Dinosaur Riding Scrum Ninja Jedi Masters

Agile is so last year...

Proposal: Writing Level Classification System

ON

An additional problem that had the potential to provide an interesting challenge was that of evaluating the relative reading level of a sample of text.

1. The Problem

While many databases exist that rate the reading level on various scales, whether it is by grade level or on some other numeric scale, there is a lack of tools to dynamically evaluate the complexity of an arbitary piece of text that could be sourced from an article, website, book, or many others. An application could be developed that would allow a user to paste a sample of a text into an input field, and then return a numeric rating or educational level corresponding to that text. This way, educators would have a reliable method for determining whether a piece of writing was appropriate in terms of difficulty for that age level.

The system would need to take in several criteria as input, such as the level of difficulty of the vocabulary used and the complexity of the sentence structures found in the text. These values could then be input into a rule-based system to determine the final level of that text.

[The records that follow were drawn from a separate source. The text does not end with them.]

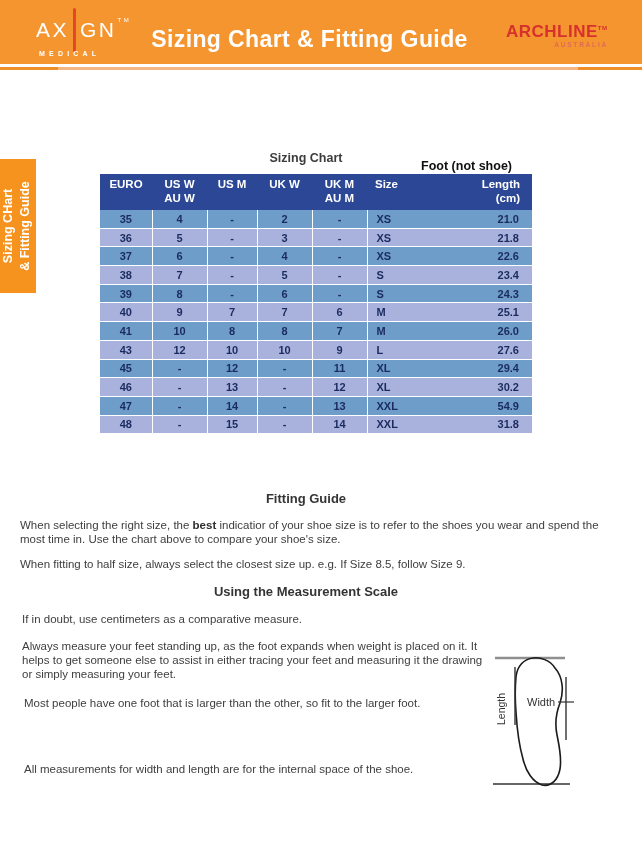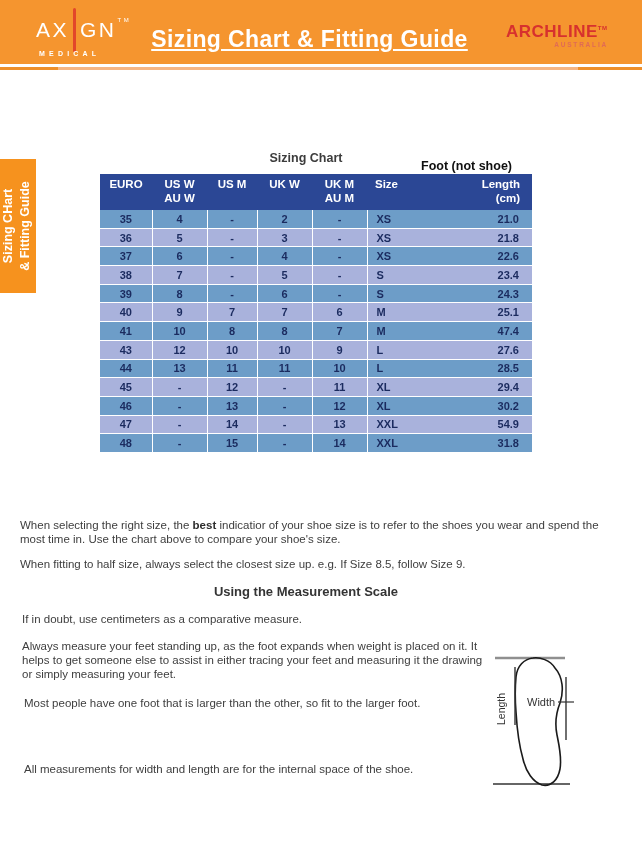"Sizing Chart & Fitting Guide" .doc-title { text-decoration: underline -> none }
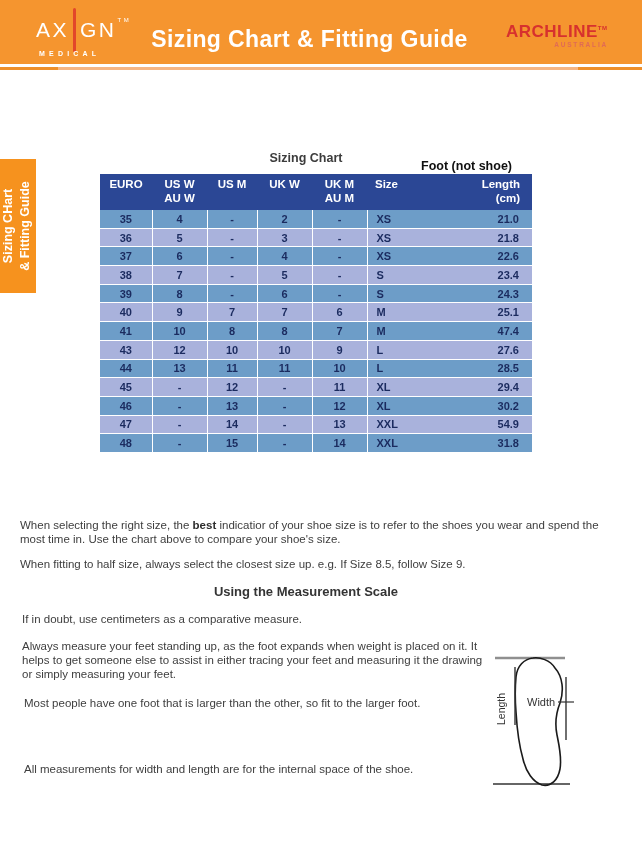"47.4" td.c6 { text: 47.4 -> 26.0 }
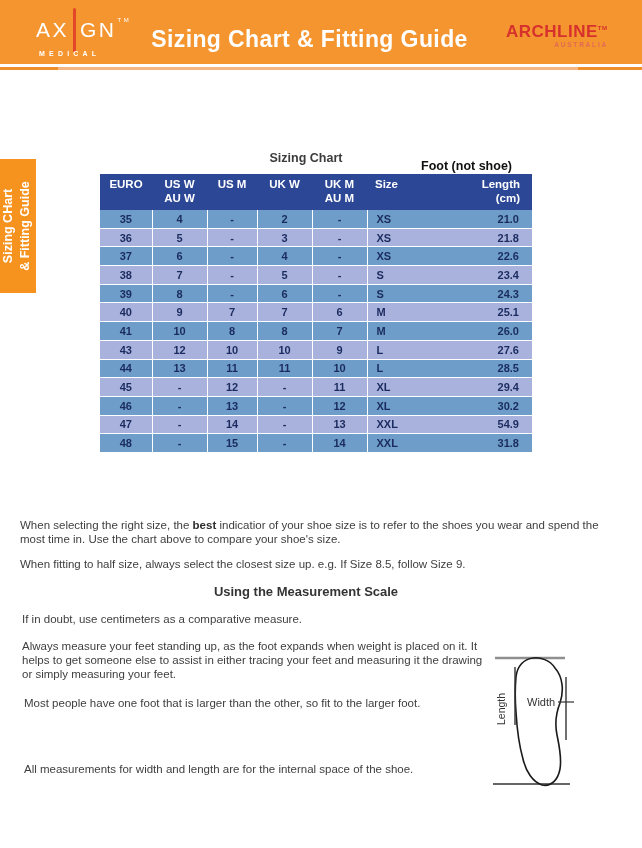"44" tr { html: <tr> <td>44</td> <td>13</td> <td>11</td> <td>11</td> <td>10</td> <td>L</td> <td>28.5</td> </tr> -> none }
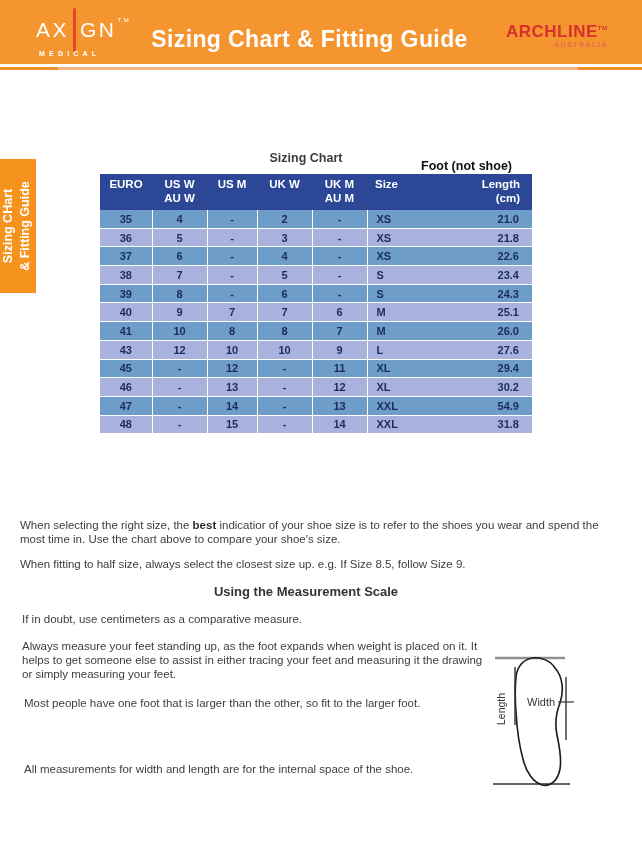"Fitting Guide" div.h2 { html: none -> <div>Fitting Guide</div> }
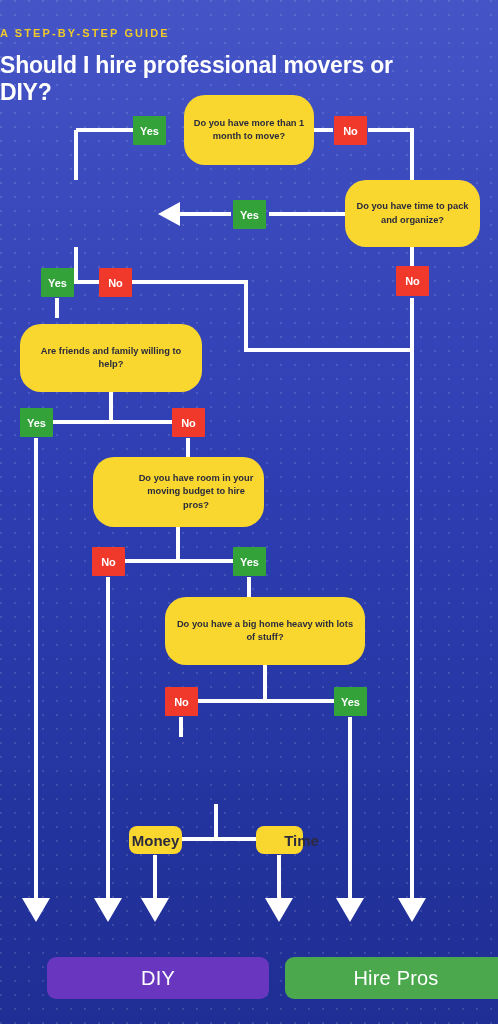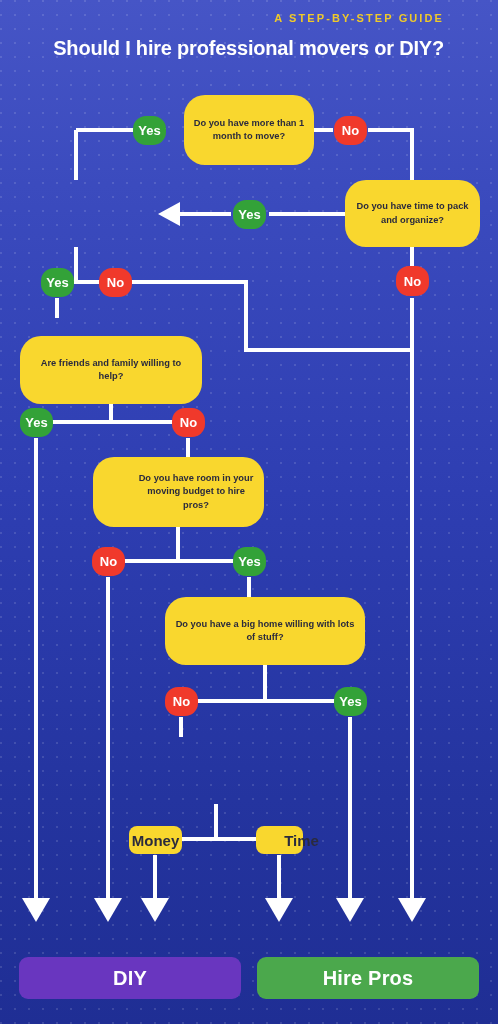"A STEP-BY-STEP GUIDE" .header { padding-top: 12px -> 27px; text-align: right -> left }
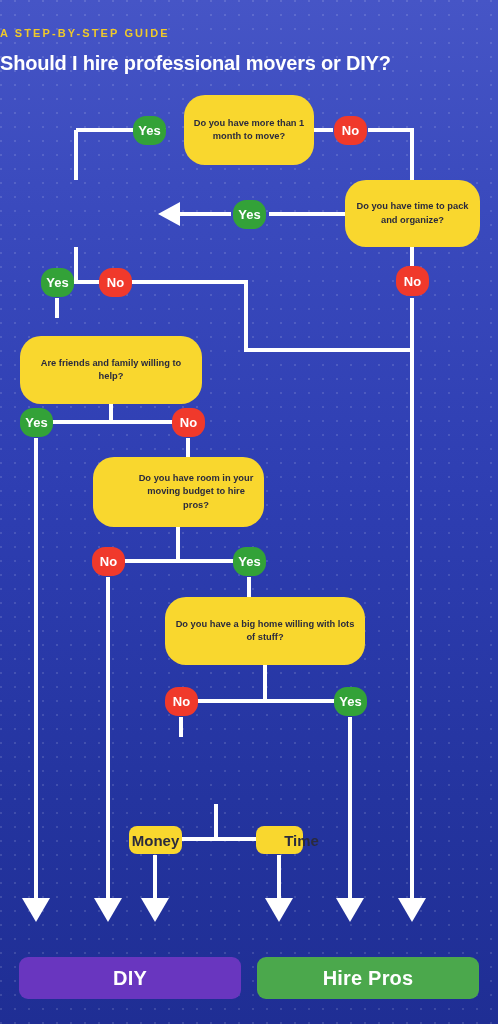"Should I hire professional movers" .headline { font-size: 20px -> 23px }
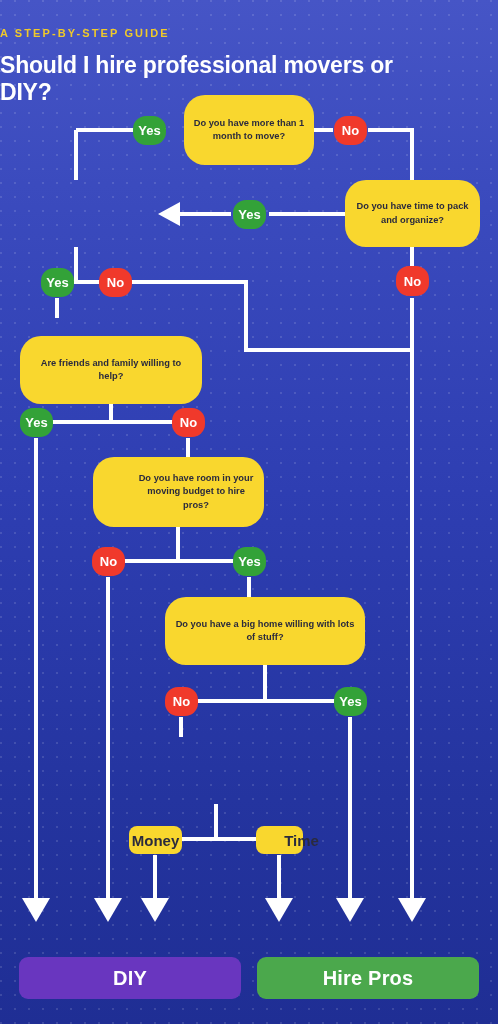"Yes" .pill { border-radius: 13px -> 1px; font-size: 13px -> 11px }
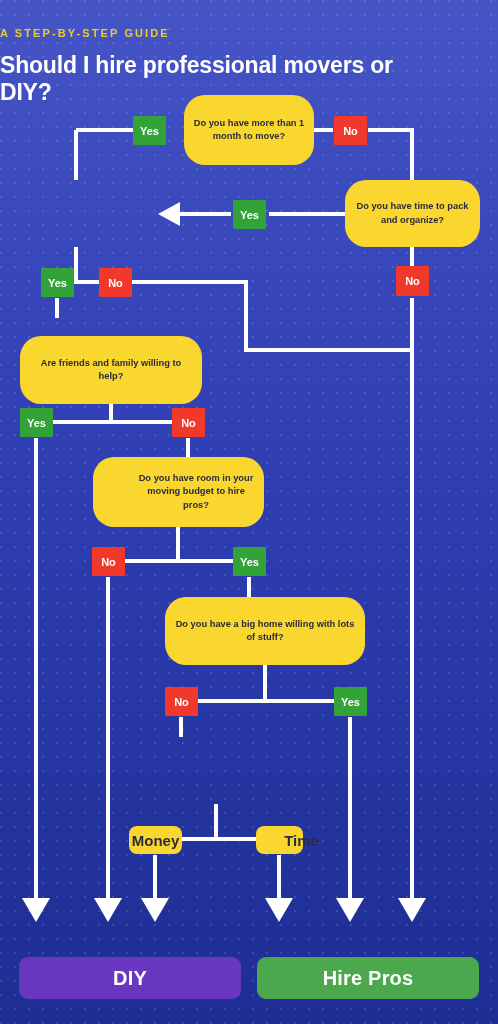"Are friends and family willing" div.node { top: 336px -> 324px }
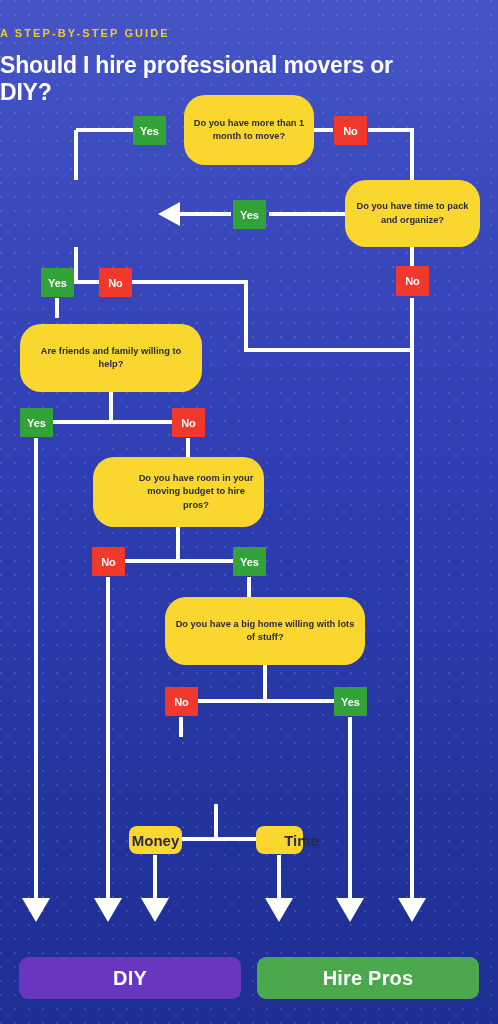"Do you have a big" div.node { text: willing -> heavy }
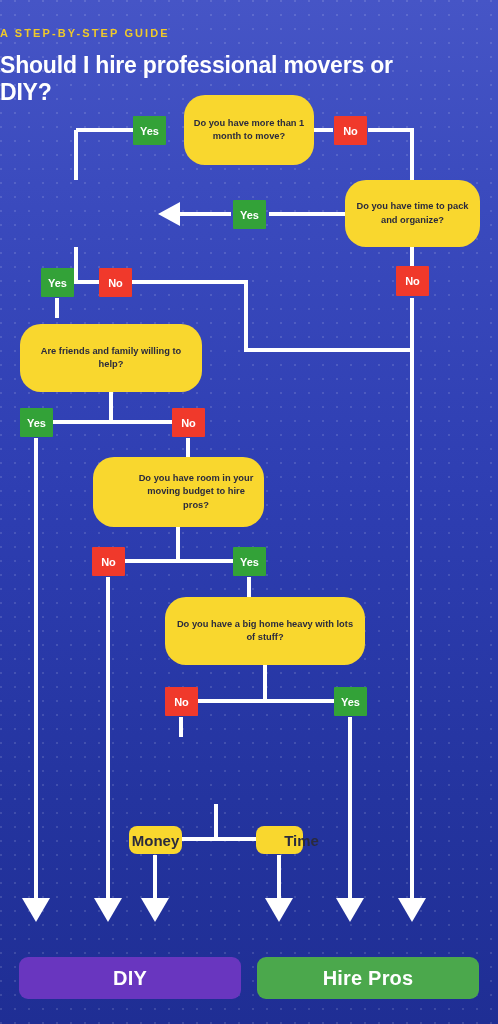"DIY" .outcome { font-weight: bold -> normal; margin-left: none -> 28px }
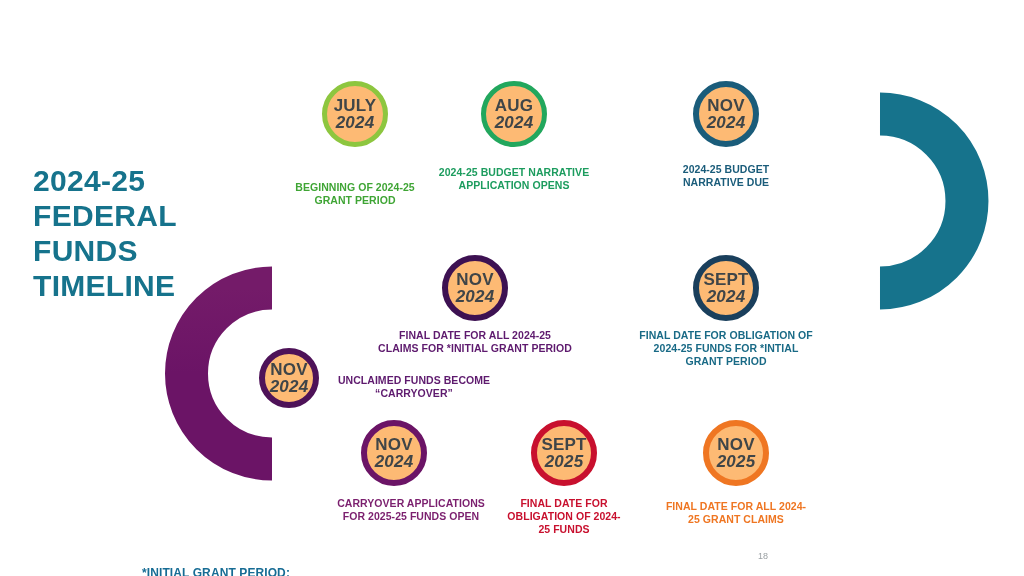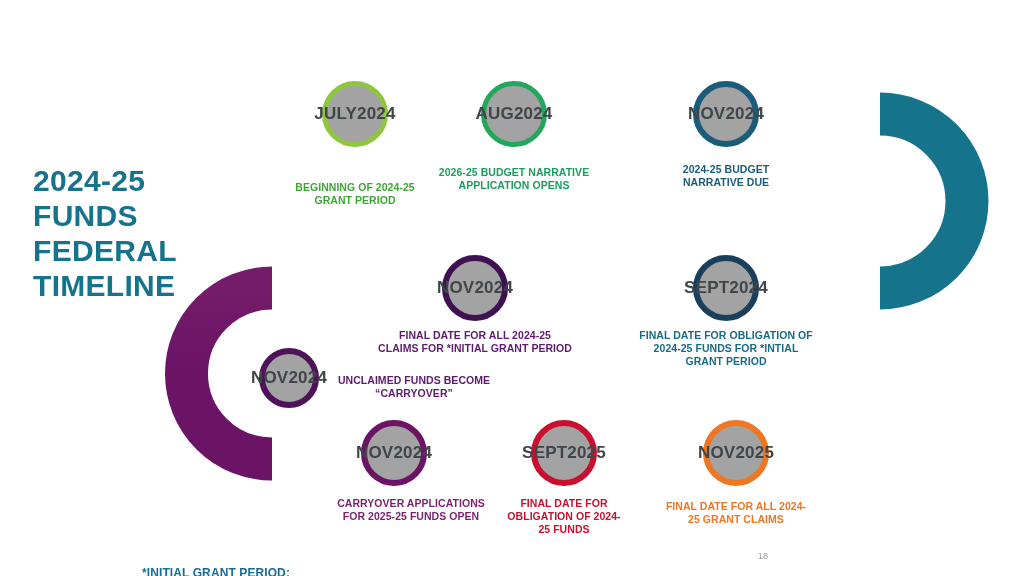"JULY" .node { background: #a3a3a3 -> #fdba74; flex-direction: row -> column }
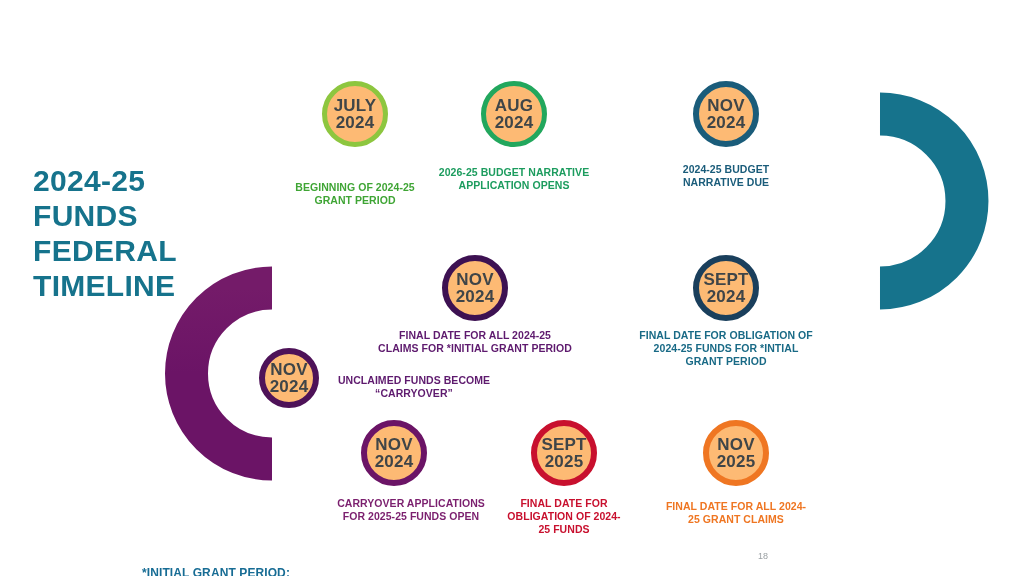"2024" .node .y { font-style: none -> italic }
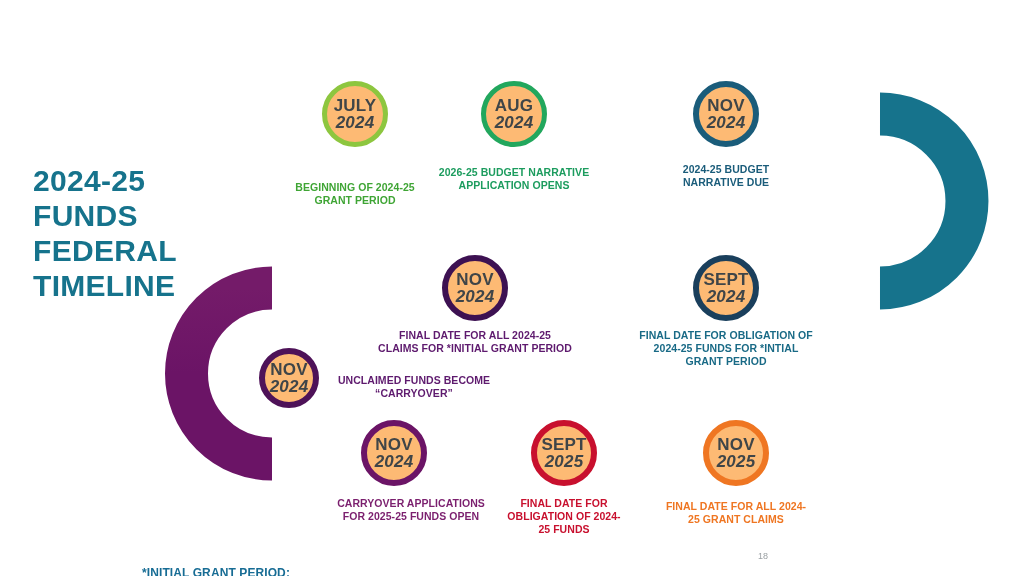"2026-25 BUDGET NARRATIVE" div { text: 2026-25 -> 2024-25 }
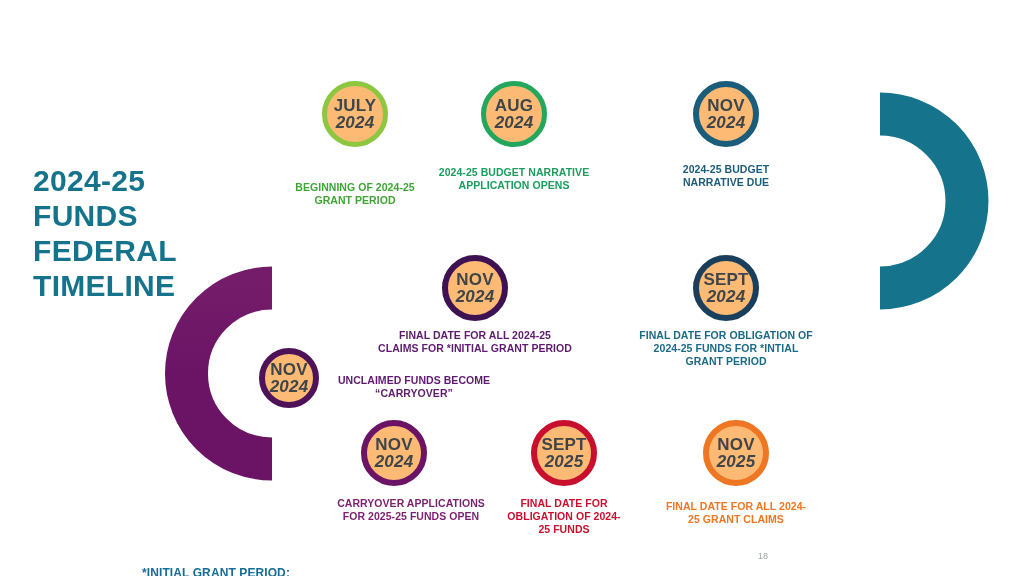"FUNDS" div { order: before "FEDERAL" -> after "FEDERAL" }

To expand the project, additional machine learning and AI concepts could be used. Natural Language Processing would be necessary to acurately handle and evaluate the sentence structure of the text among other issues. Categorization methods such as clustering could used to compare texts to others with known, established values, or a machine learning system such as a neural network could be trained against a large database of texts with known values.

2. Expert Sources

As a team we discussed, and even briefly described this project to a few of our family and friends who are experts in this area, including elementary and high school teachers, as well as those with degrees in English. Additional experts who would be necessary to the completion of the project would likely come from an Ohio State department such as Education or Linguistics.

3. Our Motivation

As a group, this project was initially appealing because it provided a flexible and daunting challenge. The problem has a somewhat subjectively defined solution, and yet, if it were to work successfully it could provide a very useful tool for educators. Additionally, it allows a very convenient segue into other AI areas of interest such as Natural Language Processing and text categorization.

4. Details

Upon researching the project further, it became apparent that a large portion of what would make this project challenging was finding accurate and reliable knowledge bases, beyond our experts, to help define the behavior of the system. It would be necessary to have access to large amounts of texts, possibly by scraping sites like Google Books in conjunction with an existing database such as that found at AR BookFinder. Additional challenges arise from the subjectivity of rating a concept like reading level; our experts would need to provide tangible feedback on the “correctness” of a nebulous concept.